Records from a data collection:
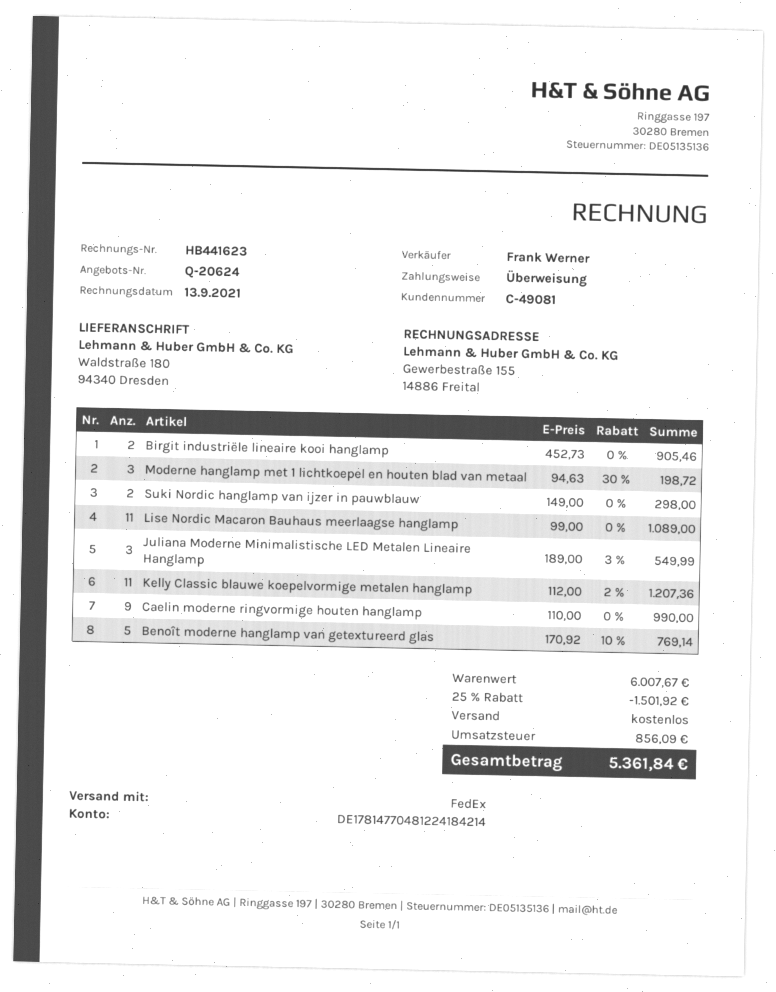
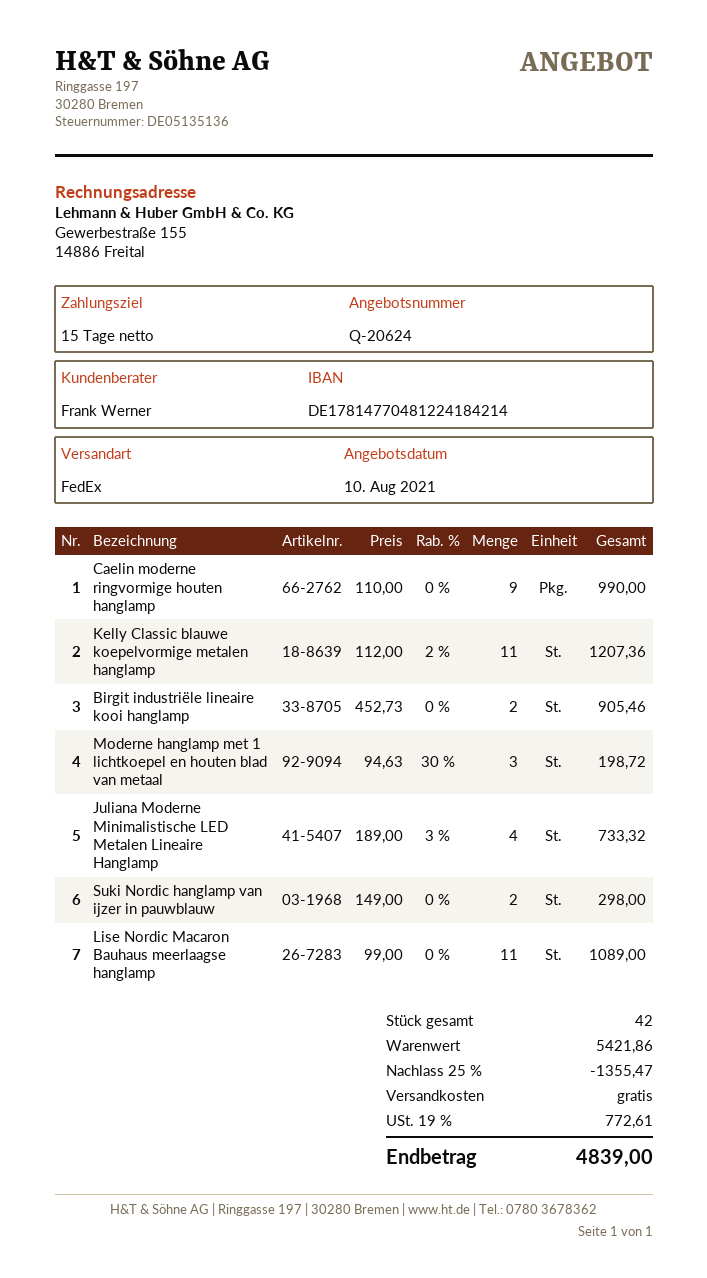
Juliana Moderne Minimalistische LED Metalen Lineaire Hanglamp: 3 x 189.00 - 3% = 549.99 -> 4 x 189.00 - 3% = 733.32
Benoît moderne hanglamp van getextureerd glas: 5 x 170.92 - 10% = 769.14 -> none
subtotal: 6007.67 -> 5421.86
discount: 25% = 1501.92 -> 25% = 1355.47
tax: 856.09 -> 772.61
total: 5361.84 -> 4839.00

WHAT YOU HAVE TO DO: Look above for the line that holds "discount: 25% = 1501.92 -> 25% = 1355.47", then copy it and each line after it exactly, through the last line of the data.

RESULT OF THIS EXERCISE:
discount: 25% = 1501.92 -> 25% = 1355.47
tax: 856.09 -> 772.61
total: 5361.84 -> 4839.00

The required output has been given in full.